Make Grails Application Readonly

For a customer project there was the requirement to make certain parts of the application readonly depending on the state of a central domain object, which I’ll call Lock. Long story short:

  • an implementation of AbstractPersistenceEventListener intercepts persistence events and throws a custom exception if changes are forbidden
  • because the event listener is not able to access database state (because it’s triggered halfway through hibernate doing its saving), the necessary data is preloaded in a request filter
  • a custom exception page for the specific exception displays a user-friendly message using information delivered by the exception object

The main part is the src/groovy/LockCheckPersistenceListener.groovy that intercepts persistence events.
There’s one catch – it only kicks in on domain object operations. If you’re using executeUpdate statements, you’ll have to check these in a different way (if there’s not many of them, perform checks at the individual places).

/**
 * For details, see http://grails.org/doc/latest/guide/GORM.html#eventsAutoTimestamping
 */
class LockCheckPersistenceListener extends AbstractPersistenceEventListener  {
 
    public LockCheckPersistenceListener(final Datastore datastore) {
        super(datastore)
    }
    @Override
    protected void onPersistenceEvent(final AbstractPersistenceEvent event) {
        if (!(event.entityObject instanceof Lock)) {
            switch(event.eventType) {
                case EventType.PreInsert:
                case EventType.PreUpdate:
                case EventType.PreDelete:
                    performReadonlyCheck();
                break;
            }
        }
    }
 
    private performReadonlyCheck() {
        //you'd better not perform database access where - you'll get Hibernate's StaleObjectException and
        //'org.hibernate.AssertionFailure null id in XYZ' when accessing the database in any way
        def lock = RequestContextHolder.currentRequestAttributes().getAttribute("activeLock", RequestAttributes.SCOPE_REQUEST);
        if (lock.islocked) {
            throw new LockException("lock.locked")
        }
    }
 
    @Override
    public boolean supportsEventType(Class

The persistence listener needs to be registered in Bootstrap.groovy’s init closure as follows

grailsApplication.mainContext.eventTriggeringInterceptor.datastores.each { k, datastore ->
            grailsApplication.mainContext.addApplicationListener new LockCheckPersistenceListener(datastore)
        }

Within the PersistenceListener, database access is not advisable as it leads to various Hibernate exception. Because the information about the lock needs to be retrieved database nevertheless, the relevant domain object is pre-loaded in a Grails filter that stores the object in request scope for later use.

The filter goes to grails-app/conf/lock/LockFilters.groovy

class LockFilters {
    def filters = {
        all(controller:'*', action:'*') {
            before = {
                //Store the active lock for later use (needed by LockCheckPersistenceListener which can't perform db access from within a hibernate listener
                RequestContextHolder.currentRequestAttributes().setAttribute("activeLock", Lock.findByLocked(true), RequestAttributes.SCOPE_REQUEST)
            }
        }
    }
}

In UrlMappings.groovy, you register a custom exception page for your exception so you can display an appropriate message.
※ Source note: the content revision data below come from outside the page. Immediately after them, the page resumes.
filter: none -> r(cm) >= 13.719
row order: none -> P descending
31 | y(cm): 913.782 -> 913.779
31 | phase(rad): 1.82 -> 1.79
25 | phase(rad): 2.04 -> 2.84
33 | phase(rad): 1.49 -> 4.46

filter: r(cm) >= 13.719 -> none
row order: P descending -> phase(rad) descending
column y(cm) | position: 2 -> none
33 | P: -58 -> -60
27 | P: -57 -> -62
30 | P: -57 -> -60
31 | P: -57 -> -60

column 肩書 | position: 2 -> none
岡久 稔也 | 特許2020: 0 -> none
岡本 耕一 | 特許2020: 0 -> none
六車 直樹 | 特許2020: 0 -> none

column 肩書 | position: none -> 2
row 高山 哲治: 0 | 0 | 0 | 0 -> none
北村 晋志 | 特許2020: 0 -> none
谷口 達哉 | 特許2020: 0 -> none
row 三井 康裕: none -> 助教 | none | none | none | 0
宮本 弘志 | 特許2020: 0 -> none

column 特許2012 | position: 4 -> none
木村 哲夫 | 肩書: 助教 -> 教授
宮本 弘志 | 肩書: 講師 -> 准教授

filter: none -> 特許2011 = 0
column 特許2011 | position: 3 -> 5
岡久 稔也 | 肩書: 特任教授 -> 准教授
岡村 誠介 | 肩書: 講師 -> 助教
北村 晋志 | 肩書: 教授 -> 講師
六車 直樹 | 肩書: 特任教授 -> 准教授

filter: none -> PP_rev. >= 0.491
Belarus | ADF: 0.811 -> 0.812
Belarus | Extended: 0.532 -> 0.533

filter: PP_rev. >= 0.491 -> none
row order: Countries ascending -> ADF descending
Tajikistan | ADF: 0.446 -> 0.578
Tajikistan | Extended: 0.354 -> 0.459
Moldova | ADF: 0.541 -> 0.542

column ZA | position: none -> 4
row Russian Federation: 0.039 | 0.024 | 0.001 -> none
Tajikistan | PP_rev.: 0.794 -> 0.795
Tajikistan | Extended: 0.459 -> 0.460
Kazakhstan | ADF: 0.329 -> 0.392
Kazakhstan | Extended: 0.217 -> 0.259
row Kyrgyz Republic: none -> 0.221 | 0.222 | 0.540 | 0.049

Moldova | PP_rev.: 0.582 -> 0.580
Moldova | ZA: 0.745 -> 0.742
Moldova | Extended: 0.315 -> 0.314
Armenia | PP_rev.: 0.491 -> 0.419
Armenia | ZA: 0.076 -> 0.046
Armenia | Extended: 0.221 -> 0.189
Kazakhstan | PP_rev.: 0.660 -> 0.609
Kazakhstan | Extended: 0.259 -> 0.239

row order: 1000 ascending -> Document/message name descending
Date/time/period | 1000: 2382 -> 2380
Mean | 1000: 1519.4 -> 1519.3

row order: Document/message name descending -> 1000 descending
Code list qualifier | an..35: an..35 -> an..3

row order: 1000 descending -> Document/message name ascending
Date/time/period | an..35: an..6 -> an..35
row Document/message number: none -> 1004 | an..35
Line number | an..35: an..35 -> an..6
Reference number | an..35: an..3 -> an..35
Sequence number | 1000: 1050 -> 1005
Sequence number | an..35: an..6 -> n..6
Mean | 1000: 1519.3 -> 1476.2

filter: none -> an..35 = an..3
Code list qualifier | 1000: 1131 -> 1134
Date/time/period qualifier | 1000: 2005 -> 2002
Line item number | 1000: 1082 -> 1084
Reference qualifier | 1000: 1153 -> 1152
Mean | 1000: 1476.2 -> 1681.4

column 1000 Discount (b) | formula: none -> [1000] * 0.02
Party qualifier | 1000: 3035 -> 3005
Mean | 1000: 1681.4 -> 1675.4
"500"(controller: 'lock', action: 'lockedException', exception: LockException)

The controller action for the exception page is trivial (an empty closure).
The only noteworthy part of the custom exception gsp page is the retrieval of the exception, where in this case, the custom exception has a reason property that is used for a i18n message key.

(...snip..)
<h3>${message(code: request.exception.cause.reason)}</h3>
(...snip...)

This way, you get a neat page that is shown whenever a user tries to change anything while he isn’t allowed to.